#### [Problem details]
Every line below from the one containing "- After four" through the one containing "CD34+CD38+CLL-1+ cells relative" must be transcribed exactly. Omit all lines outside that stretch.

(Stored records)
=-=-=
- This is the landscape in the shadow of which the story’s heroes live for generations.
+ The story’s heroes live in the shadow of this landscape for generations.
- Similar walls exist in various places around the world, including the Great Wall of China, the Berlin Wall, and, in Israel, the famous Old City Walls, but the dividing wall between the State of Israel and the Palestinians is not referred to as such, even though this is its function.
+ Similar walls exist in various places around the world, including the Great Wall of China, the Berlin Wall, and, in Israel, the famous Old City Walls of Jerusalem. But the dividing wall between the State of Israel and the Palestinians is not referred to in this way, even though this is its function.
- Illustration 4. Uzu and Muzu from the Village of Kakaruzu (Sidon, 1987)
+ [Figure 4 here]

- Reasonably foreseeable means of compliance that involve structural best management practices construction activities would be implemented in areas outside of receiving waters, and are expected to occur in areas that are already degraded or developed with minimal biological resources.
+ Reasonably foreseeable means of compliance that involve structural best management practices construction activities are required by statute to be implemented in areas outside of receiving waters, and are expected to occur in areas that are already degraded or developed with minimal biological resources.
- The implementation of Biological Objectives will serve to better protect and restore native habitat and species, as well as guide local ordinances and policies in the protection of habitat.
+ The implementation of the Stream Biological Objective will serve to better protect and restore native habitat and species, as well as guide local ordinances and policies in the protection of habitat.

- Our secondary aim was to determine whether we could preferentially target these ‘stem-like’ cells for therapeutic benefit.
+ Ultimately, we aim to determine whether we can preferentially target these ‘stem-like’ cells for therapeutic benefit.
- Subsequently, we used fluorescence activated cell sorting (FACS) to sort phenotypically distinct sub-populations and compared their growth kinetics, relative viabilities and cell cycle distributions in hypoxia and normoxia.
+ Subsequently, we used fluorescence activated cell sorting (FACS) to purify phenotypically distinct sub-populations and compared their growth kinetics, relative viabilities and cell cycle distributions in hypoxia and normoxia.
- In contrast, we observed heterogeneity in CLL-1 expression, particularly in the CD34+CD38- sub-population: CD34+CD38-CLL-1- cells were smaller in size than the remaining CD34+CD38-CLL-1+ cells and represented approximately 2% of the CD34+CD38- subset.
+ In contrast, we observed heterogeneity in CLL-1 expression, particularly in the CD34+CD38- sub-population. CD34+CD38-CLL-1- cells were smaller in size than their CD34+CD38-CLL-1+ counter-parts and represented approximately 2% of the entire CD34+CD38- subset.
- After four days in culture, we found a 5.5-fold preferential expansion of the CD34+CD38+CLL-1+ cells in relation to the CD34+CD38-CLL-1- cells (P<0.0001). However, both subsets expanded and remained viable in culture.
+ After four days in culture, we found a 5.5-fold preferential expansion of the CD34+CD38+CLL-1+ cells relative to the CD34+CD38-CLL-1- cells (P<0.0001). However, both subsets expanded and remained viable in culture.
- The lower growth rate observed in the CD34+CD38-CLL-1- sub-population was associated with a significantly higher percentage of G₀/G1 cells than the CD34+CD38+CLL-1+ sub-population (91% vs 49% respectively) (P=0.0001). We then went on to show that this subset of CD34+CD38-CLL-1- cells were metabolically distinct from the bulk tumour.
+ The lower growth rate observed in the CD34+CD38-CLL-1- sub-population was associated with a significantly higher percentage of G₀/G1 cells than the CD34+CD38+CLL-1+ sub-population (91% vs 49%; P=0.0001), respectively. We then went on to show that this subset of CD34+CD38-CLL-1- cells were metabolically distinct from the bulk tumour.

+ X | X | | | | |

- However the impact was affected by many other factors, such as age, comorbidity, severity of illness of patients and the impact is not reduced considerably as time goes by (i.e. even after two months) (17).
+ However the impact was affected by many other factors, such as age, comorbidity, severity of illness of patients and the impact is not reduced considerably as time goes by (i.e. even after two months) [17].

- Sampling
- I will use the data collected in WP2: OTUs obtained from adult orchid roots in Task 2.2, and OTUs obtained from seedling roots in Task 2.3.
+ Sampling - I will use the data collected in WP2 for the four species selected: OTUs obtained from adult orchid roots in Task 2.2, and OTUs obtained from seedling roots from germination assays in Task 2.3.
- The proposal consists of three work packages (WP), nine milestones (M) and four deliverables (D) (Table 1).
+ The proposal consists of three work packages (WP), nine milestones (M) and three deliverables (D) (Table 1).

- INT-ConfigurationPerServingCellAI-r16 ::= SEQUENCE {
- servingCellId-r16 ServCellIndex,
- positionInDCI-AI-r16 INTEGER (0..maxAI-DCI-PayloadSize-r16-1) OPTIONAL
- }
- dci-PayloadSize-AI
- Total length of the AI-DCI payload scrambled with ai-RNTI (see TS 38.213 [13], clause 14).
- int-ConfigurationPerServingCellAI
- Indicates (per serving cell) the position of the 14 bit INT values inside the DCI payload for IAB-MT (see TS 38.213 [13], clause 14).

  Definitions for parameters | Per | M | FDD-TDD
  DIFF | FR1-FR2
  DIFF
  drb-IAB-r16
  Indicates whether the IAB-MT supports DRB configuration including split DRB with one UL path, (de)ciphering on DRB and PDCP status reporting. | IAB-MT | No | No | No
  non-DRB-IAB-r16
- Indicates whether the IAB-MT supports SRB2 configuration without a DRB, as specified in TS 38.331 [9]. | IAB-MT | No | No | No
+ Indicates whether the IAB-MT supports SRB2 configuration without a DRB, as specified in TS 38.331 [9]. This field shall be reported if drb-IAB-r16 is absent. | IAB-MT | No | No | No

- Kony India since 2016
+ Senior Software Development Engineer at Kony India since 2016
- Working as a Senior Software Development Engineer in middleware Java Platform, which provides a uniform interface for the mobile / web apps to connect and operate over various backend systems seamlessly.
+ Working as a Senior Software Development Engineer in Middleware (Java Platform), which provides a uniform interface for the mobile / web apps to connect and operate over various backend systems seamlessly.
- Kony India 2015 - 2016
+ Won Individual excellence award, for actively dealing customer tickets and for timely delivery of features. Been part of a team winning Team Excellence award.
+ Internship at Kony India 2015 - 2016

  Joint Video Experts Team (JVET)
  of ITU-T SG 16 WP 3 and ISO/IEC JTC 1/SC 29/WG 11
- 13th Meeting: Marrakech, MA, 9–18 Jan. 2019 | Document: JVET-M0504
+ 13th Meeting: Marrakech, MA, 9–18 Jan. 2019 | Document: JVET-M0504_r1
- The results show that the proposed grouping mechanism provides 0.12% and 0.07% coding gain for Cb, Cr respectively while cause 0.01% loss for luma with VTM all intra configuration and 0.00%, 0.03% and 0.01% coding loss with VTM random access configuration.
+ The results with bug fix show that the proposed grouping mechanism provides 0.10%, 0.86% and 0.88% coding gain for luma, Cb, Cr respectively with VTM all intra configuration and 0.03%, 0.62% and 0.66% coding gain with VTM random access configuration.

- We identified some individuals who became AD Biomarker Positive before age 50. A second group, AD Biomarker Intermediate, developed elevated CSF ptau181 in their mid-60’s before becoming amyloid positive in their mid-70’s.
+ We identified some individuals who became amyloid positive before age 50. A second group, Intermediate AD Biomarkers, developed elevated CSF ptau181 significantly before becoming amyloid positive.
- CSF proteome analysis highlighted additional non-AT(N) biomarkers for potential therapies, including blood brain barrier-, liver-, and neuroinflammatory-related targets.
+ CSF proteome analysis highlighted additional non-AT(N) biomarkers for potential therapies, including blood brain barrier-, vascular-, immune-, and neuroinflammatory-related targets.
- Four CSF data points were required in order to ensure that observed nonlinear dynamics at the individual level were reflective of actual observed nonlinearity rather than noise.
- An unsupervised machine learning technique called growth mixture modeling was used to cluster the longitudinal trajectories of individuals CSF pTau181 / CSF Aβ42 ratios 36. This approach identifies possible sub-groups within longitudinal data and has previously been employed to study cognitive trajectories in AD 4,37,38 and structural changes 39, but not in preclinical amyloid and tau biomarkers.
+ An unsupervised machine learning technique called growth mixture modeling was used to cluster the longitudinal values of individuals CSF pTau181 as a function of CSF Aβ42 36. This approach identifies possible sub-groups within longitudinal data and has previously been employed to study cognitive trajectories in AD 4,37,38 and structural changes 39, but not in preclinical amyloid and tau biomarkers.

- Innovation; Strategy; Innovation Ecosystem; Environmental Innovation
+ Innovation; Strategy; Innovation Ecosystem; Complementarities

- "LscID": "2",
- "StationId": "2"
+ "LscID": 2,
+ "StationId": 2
=-=-=
#### [Task answer]
- After four days in culture, we found a 5.5-fold preferential expansion of the CD34+CD38+CLL-1+ cells in relation to the CD34+CD38-CLL-1- cells (P<0.0001). However, both subsets expanded and remained viable in culture.
+ After four days in culture, we found a 5.5-fold preferential expansion of the CD34+CD38+CLL-1+ cells relative to the CD34+CD38-CLL-1- cells (P<0.0001). However, both subsets expanded and remained viable in culture.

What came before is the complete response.